> Working data:

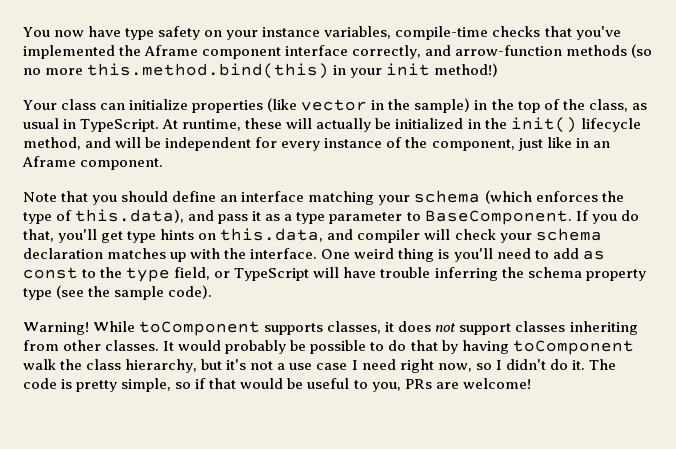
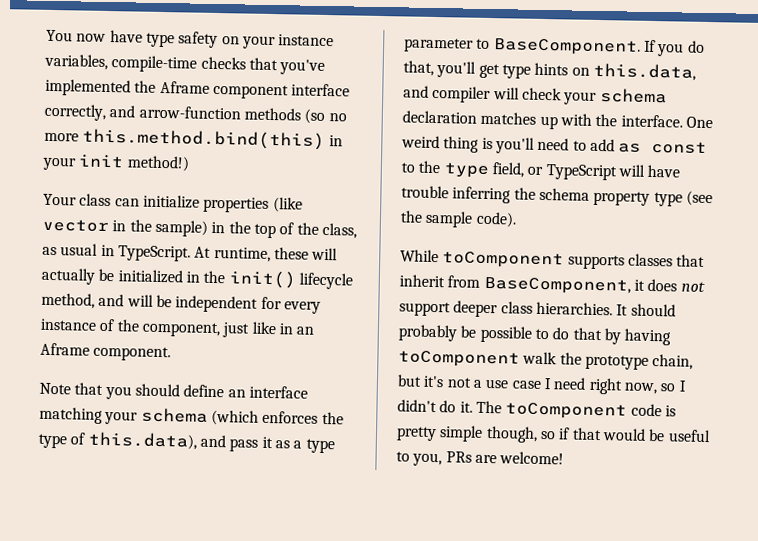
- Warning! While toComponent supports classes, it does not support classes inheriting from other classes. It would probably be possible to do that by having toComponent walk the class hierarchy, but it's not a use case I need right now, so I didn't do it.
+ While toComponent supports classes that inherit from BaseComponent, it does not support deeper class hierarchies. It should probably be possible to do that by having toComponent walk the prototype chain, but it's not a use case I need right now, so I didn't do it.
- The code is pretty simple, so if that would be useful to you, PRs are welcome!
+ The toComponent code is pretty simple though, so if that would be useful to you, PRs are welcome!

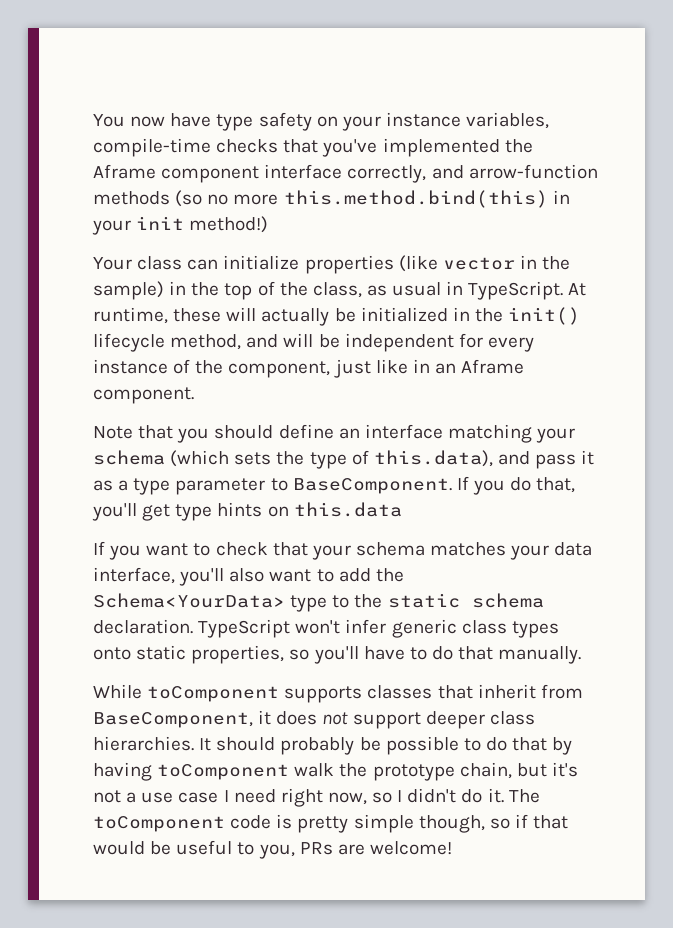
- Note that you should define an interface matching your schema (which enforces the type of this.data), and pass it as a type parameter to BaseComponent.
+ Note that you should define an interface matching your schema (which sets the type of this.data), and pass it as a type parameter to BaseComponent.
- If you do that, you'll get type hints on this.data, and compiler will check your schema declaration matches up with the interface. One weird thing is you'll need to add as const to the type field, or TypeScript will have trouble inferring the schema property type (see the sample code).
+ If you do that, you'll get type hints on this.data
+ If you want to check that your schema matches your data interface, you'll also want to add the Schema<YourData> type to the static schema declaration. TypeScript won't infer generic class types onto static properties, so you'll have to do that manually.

> What to produce: Using the entries above, state the number of lines that include "check". Add nothing else.

> Reply to the task: 2